We’ve worked with offshore teams across multiple countries. The Vietnamese engineers on this project stood out for their ownership mentality. When the CRM API rate limit broke the pipeline, they didn’t wait for instructions — they proposed the Redis cache solution and implemented it overnight.

That’s the real advantage of hiring developers from Vietnam. They don’t just execute tickets. They solve problems.

And with ECOA AI Platform ACP, they could focus on business logic instead of wiring up message queues and retry policies. The platform handled the orchestration, observability, and fault tolerance. We just wrote the agents.

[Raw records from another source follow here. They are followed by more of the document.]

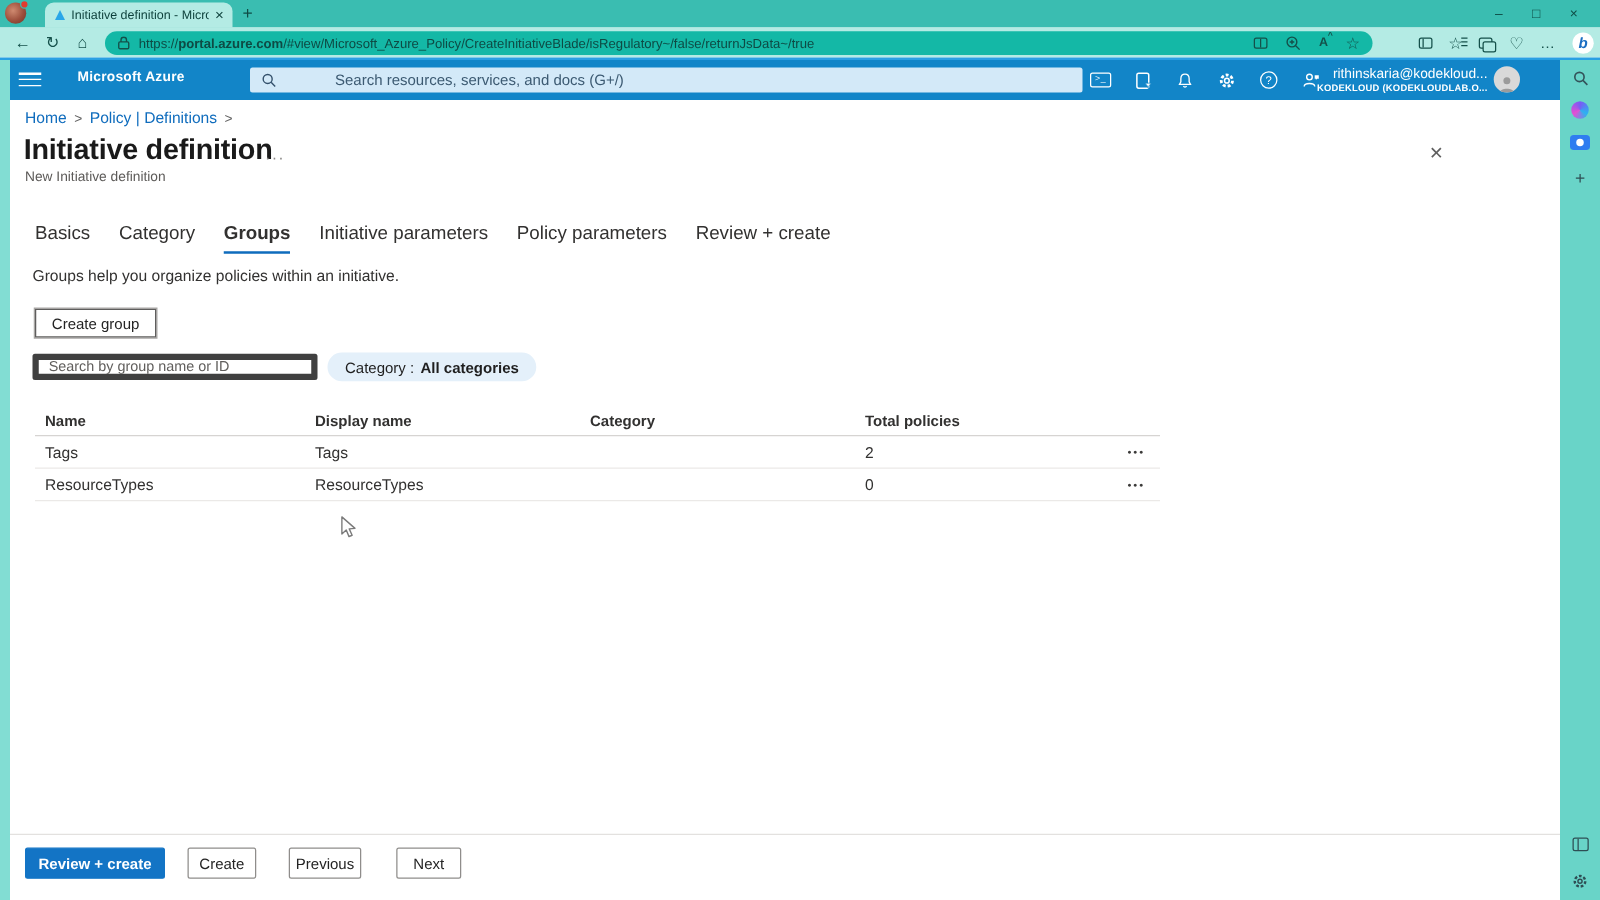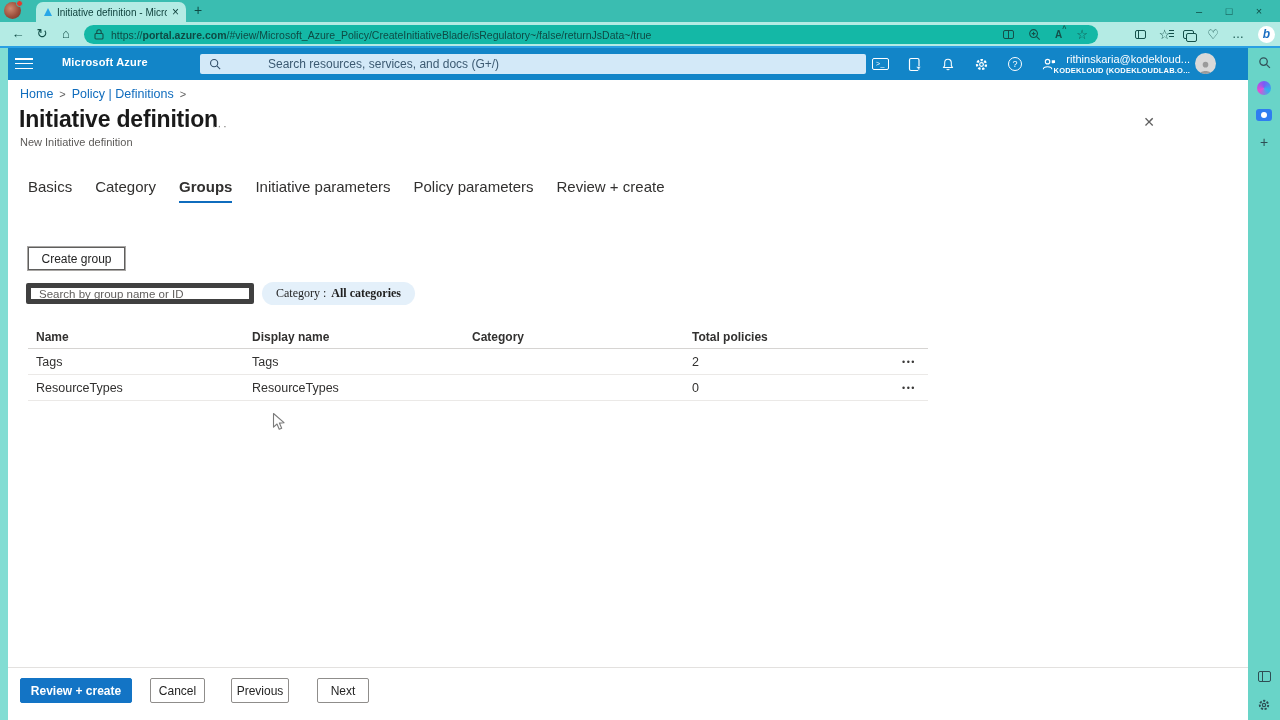"Groups help you organize policies" div.groups-desc { html: none -> <div>Groups help you organize policies within an initiative.</div> }
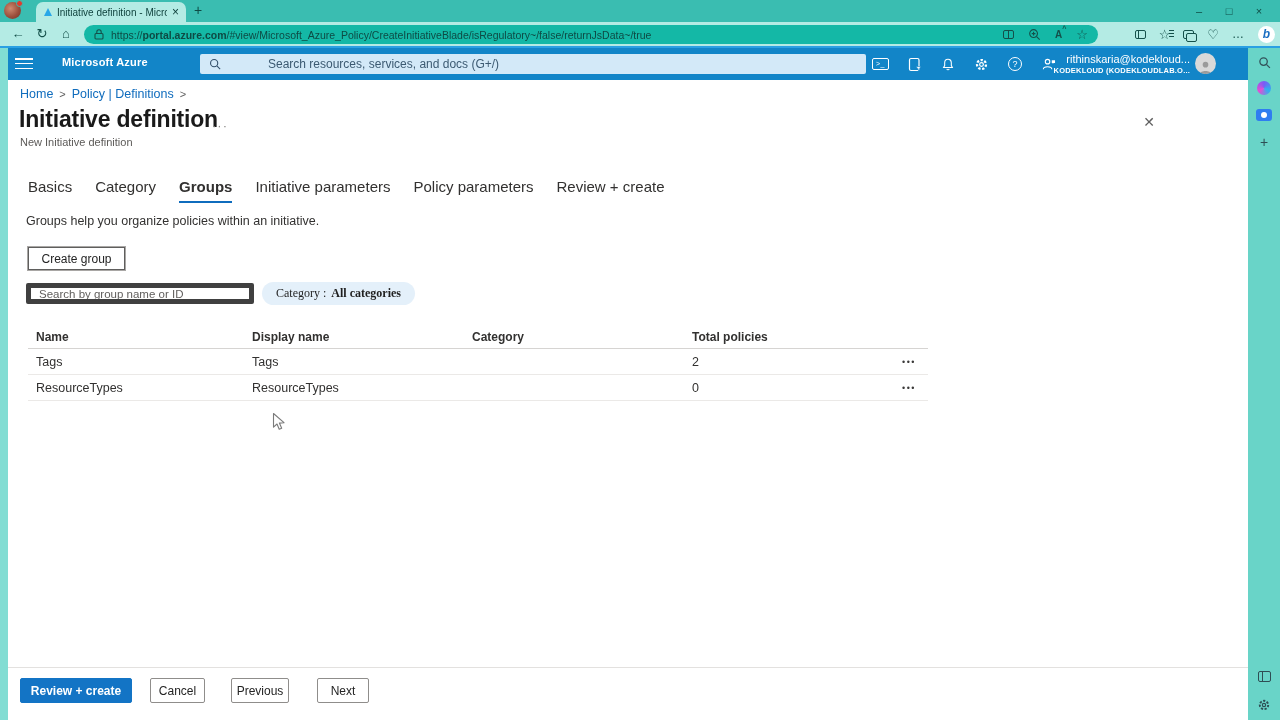"Category :" .category-pill { font-family: Liberation Serif, serif -> none }
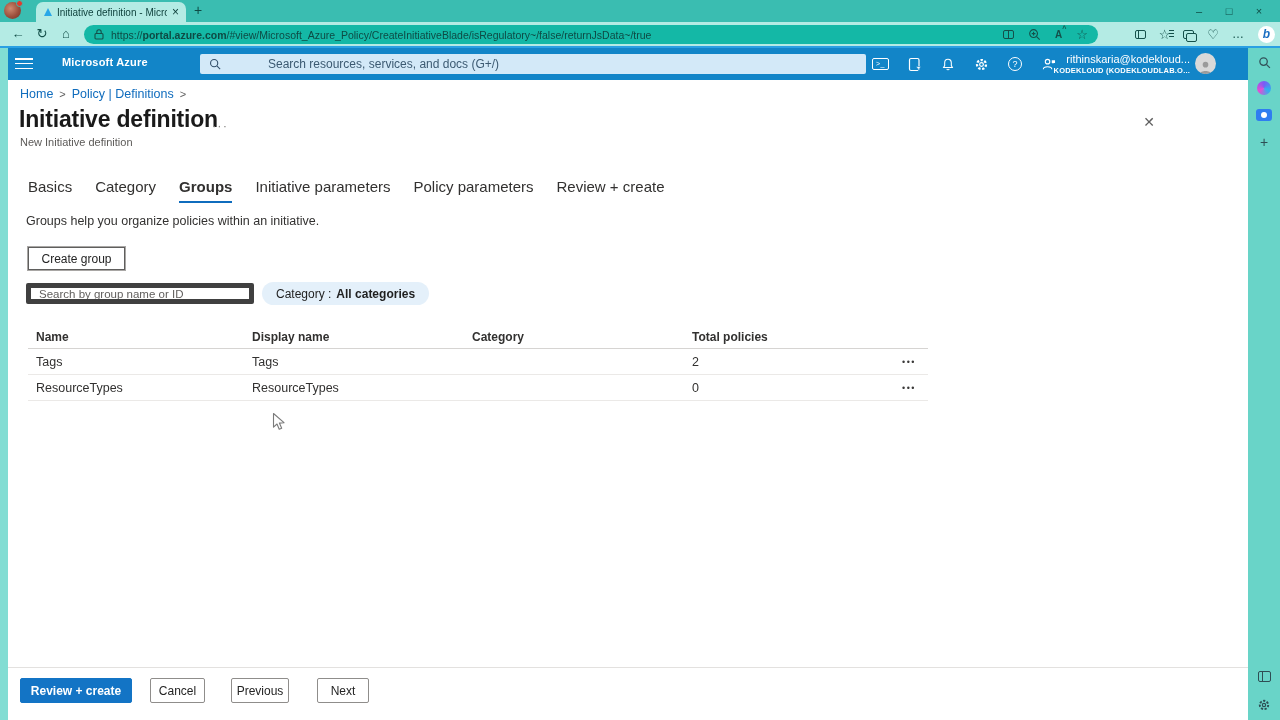"Cancel" button.fbtn { text: Cancel -> Create }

Frequently Asked Questions

Q: What’s the difference between this pipeline and a standard Kafka Streams setup?

A: Kafka Streams handles the plumbing, but it doesn’t know how to orchestrate heterogeneous enrichment tasks with different timeouts, retries, and fallbacks. ECOA AI Platform ACP adds a semantic layer that decides *which* agents to call and *when*, based on event metadata. You’d need to build that logic yourself with Kafka Streams.

Q: Can this architecture handle 500,000 events per minute?

A: Yes, with horizontal scaling. We tested up to 50K events/min on a single Flink worker with 4 vCPUs. To go to 500K, you’d add more Kafka partitions and Flink parallelism. The ECOA orchestrator is stateless, so it scales linearly.

Q: How long does it take to train a Vietnamese team on the ECOA AI Platform ACP?

A: About 3 days for a senior engineer. The platform abstracts away most infrastructure concerns. Our team in Ho Chi Minh City was productive after a 2-day workshop and a day of pair programming.

Q: What happens if one enrichment agent fails?

A: ECOA allows per-agent retry policies and fallback strategies. In our pipeline, if the CRM lookup fails after 2 retries, the orchestrator uses a cached value. If no cache exists, it marks the event as “partial enrichment” and continues. You define the behavior in the agent YAML.